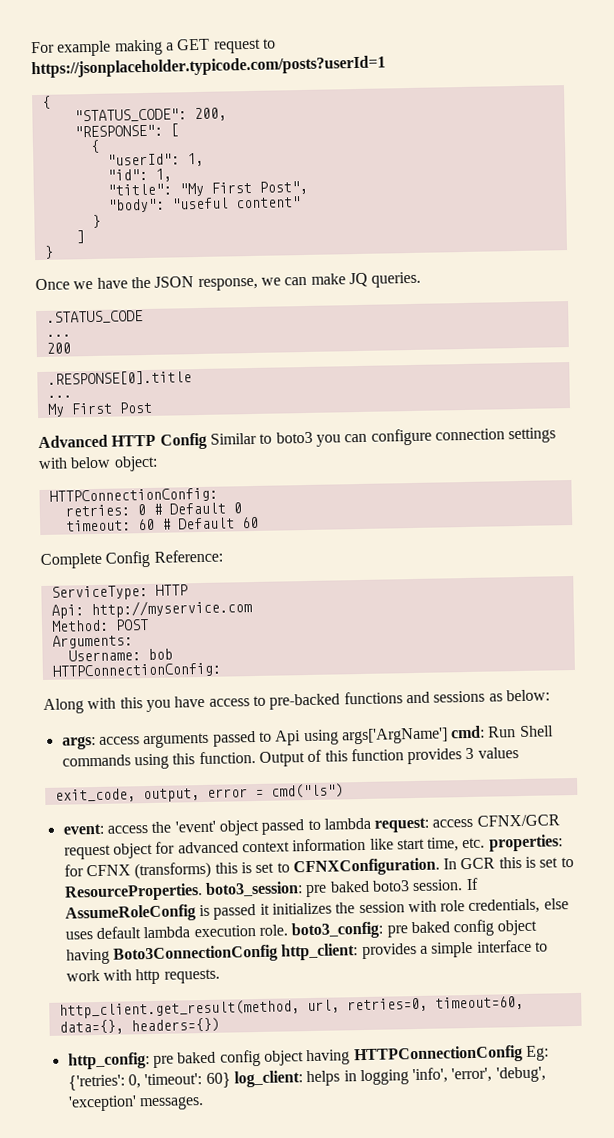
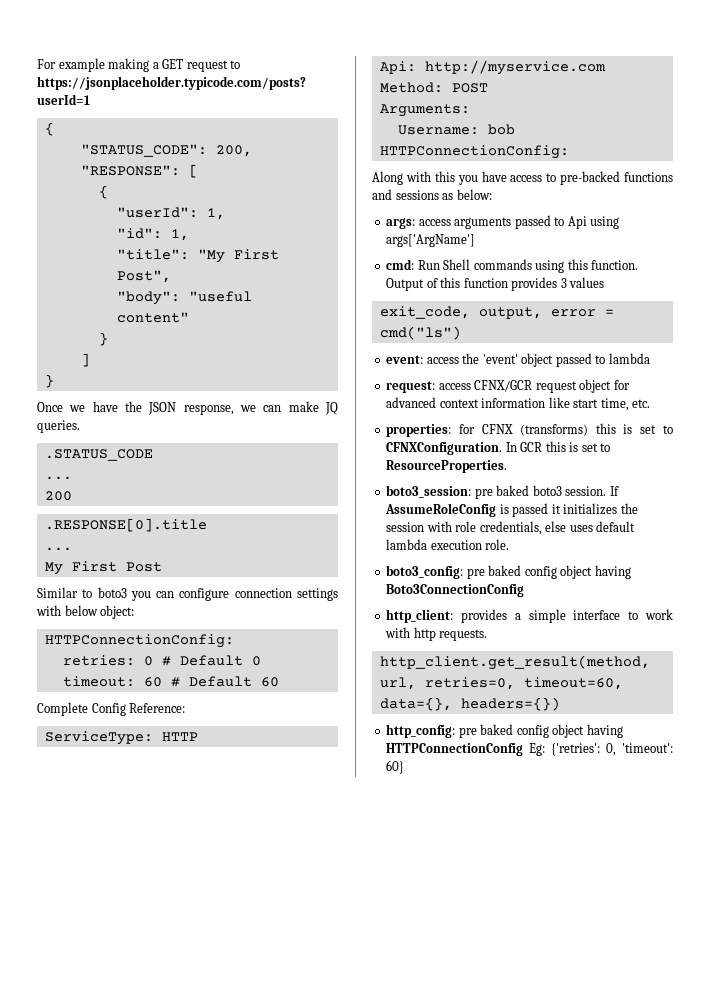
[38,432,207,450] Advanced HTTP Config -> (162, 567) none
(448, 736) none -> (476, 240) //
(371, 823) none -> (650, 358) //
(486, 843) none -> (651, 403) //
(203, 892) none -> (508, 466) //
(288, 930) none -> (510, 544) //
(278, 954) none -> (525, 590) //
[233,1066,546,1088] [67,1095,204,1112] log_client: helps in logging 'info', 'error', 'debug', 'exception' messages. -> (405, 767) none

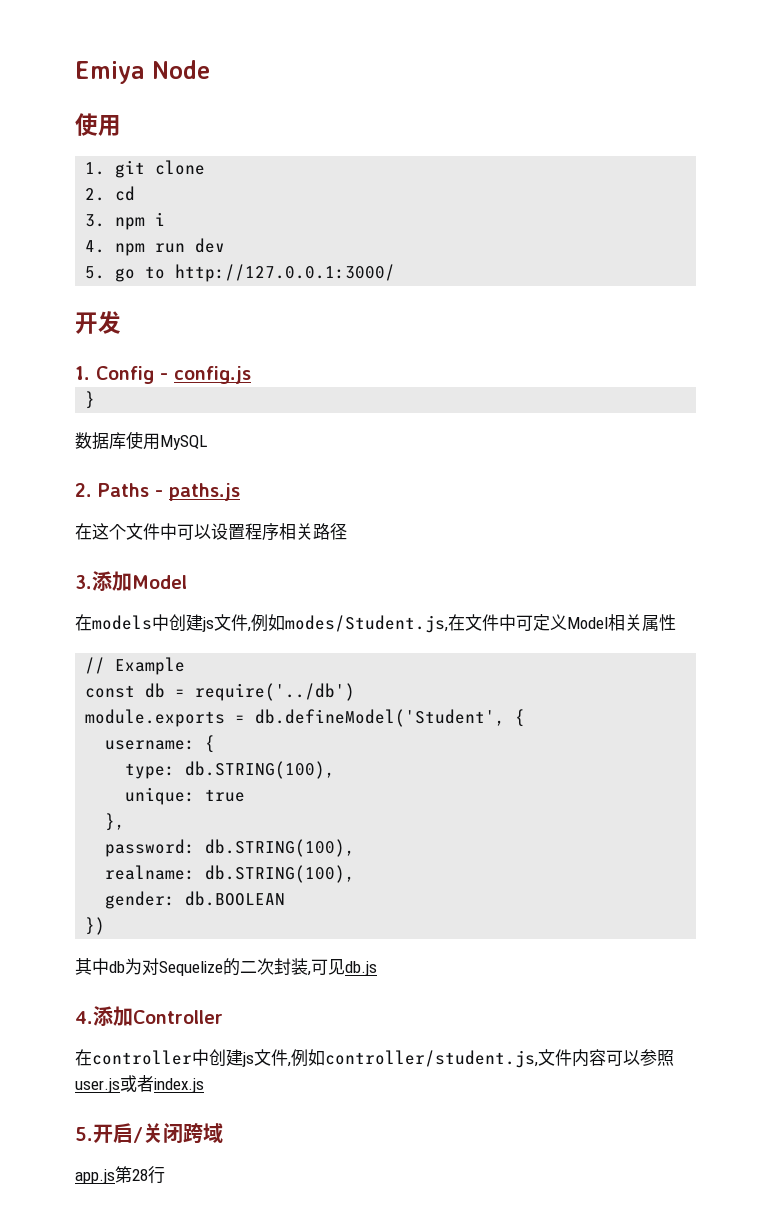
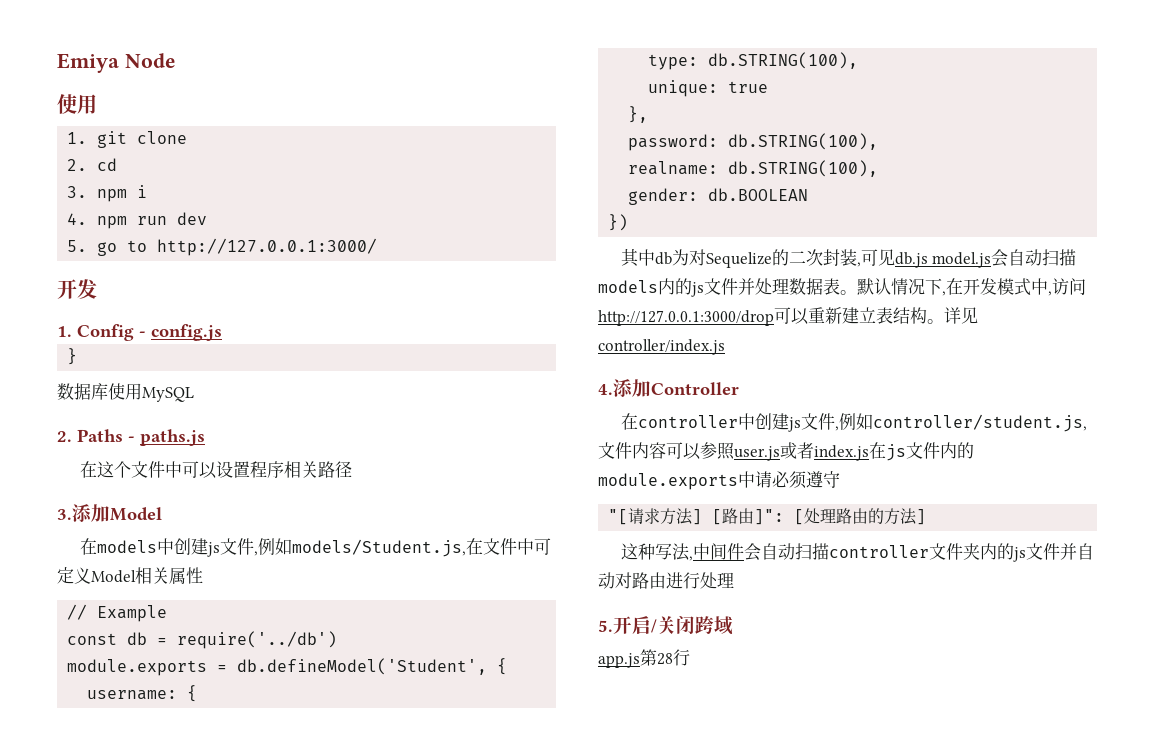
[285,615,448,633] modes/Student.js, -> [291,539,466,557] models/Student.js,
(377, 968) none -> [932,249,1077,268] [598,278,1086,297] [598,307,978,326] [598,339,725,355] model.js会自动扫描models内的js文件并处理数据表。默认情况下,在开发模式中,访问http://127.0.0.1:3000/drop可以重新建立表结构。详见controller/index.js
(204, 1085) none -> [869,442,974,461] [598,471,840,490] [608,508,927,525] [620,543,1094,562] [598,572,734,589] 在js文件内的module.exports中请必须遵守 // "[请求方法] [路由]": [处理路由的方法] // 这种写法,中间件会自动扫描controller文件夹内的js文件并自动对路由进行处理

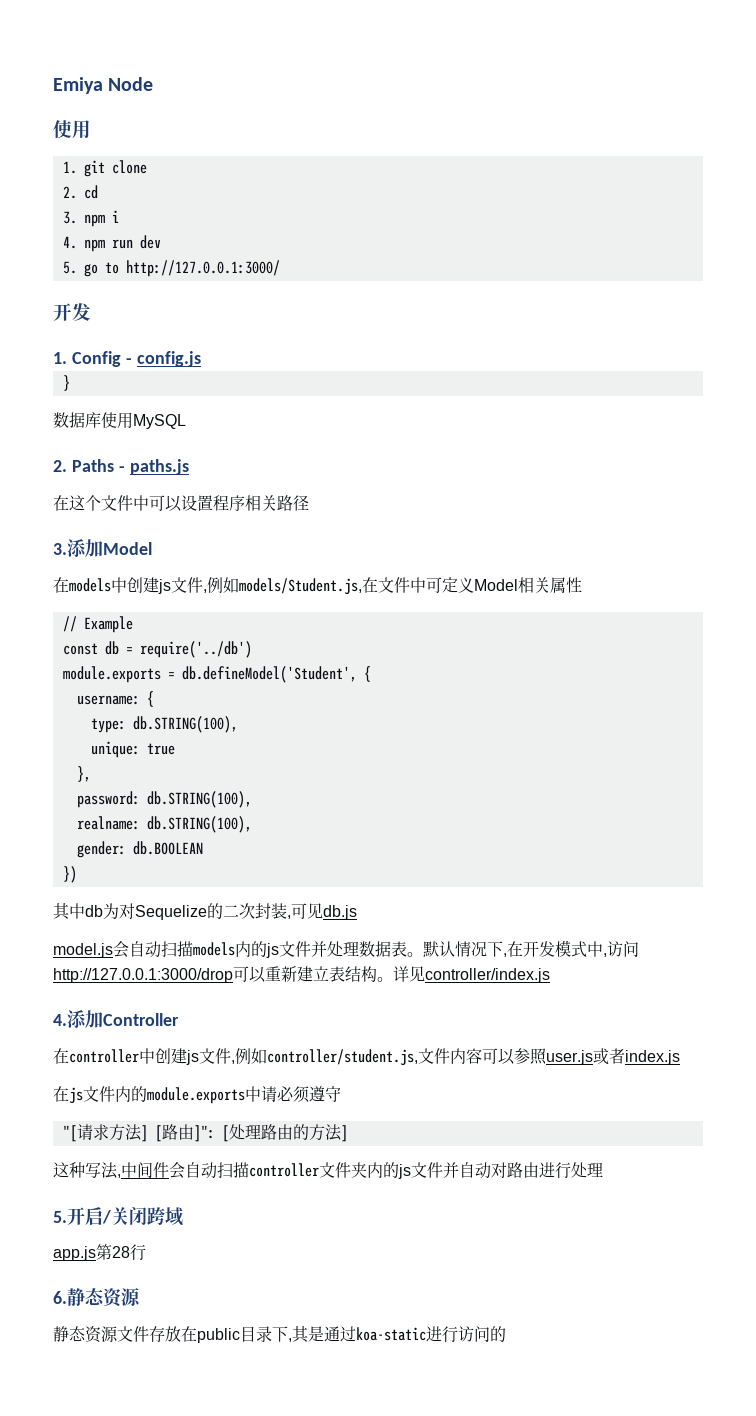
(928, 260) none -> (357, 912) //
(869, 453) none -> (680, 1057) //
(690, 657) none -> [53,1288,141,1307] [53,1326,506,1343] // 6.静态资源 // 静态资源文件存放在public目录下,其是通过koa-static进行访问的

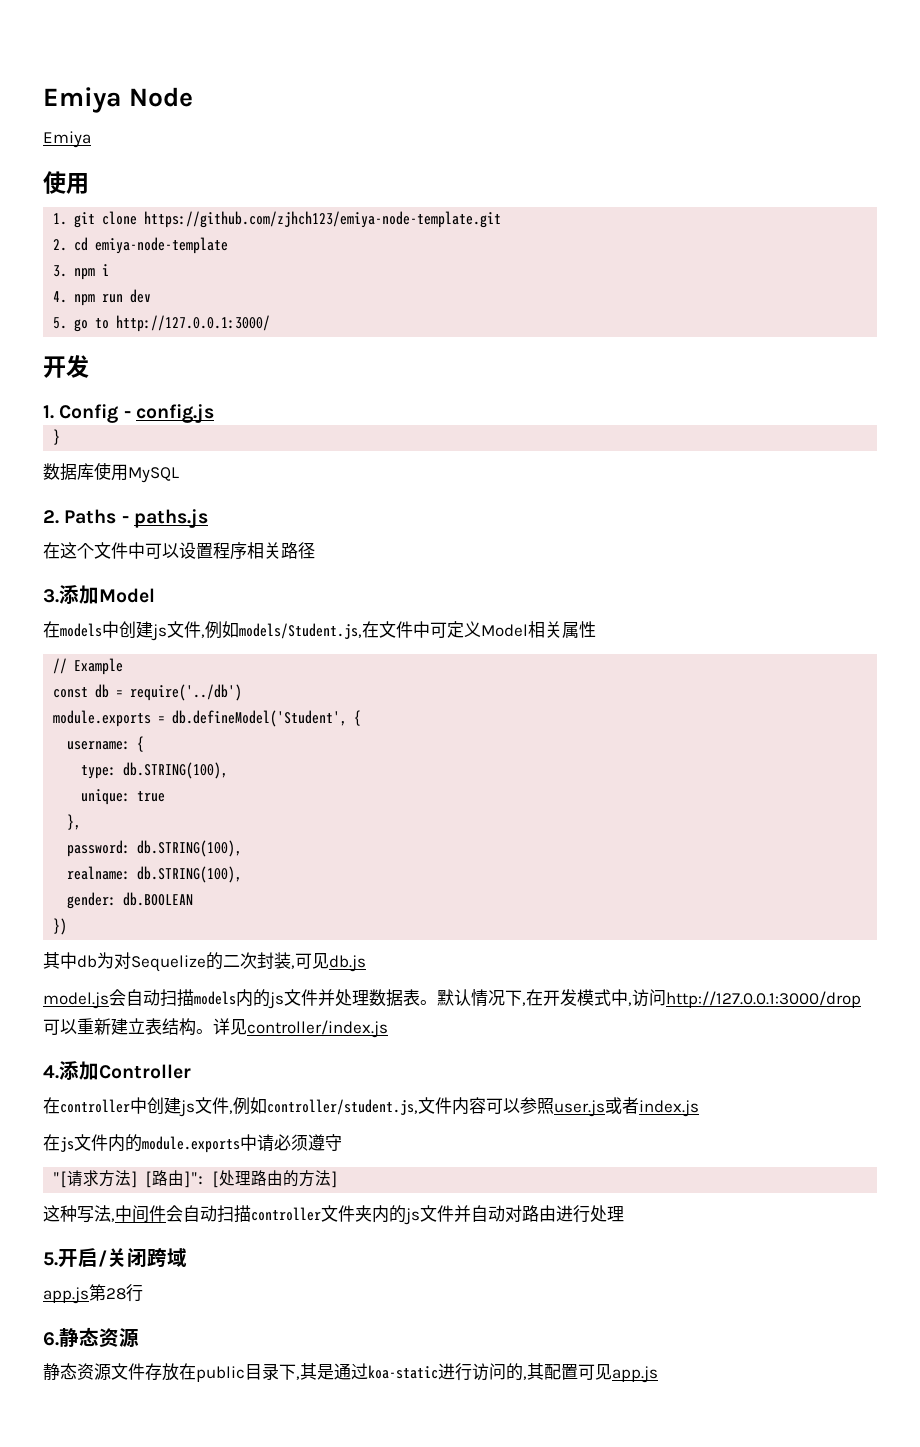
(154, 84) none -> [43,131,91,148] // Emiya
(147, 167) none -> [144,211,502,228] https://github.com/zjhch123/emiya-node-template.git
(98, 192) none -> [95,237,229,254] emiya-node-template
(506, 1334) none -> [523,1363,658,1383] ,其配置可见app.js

──────

▸ **WHAT THE EXERCISE ASKS**
Begin at the first line of the listing and print each line exactly. Stop after the line containing "(154, 84) none -> [43,131,91,148] // Emiya", and omit all pictures.

▸ **RESPONSE BOX**
[38,432,207,450] Advanced HTTP Config -> (162, 567) none
(448, 736) none -> (476, 240) //
(371, 823) none -> (650, 358) //
(486, 843) none -> (651, 403) //
(203, 892) none -> (508, 466) //
(288, 930) none -> (510, 544) //
(278, 954) none -> (525, 590) //
[233,1066,546,1088] [67,1095,204,1112] log_client: helps in logging 'info', 'error', 'debug', 'exception' messages. -> (405, 767) none

[285,615,448,633] modes/Student.js, -> [291,539,466,557] models/Student.js,
(377, 968) none -> [932,249,1077,268] [598,278,1086,297] [598,307,978,326] [598,339,725,355] model.js会自动扫描models内的js文件并处理数据表。默认情况下,在开发模式中,访问http://127.0.0.1:3000/drop可以重新建立表结构。详见controller/index.js
(204, 1085) none -> [869,442,974,461] [598,471,840,490] [608,508,927,525] [620,543,1094,562] [598,572,734,589] 在js文件内的module.exports中请必须遵守 // "[请求方法] [路由]": [处理路由的方法] // 这种写法,中间件会自动扫描controller文件夹内的js文件并自动对路由进行处理

(928, 260) none -> (357, 912) //
(869, 453) none -> (680, 1057) //
(690, 657) none -> [53,1288,141,1307] [53,1326,506,1343] // 6.静态资源 // 静态资源文件存放在public目录下,其是通过koa-static进行访问的

(154, 84) none -> [43,131,91,148] // Emiya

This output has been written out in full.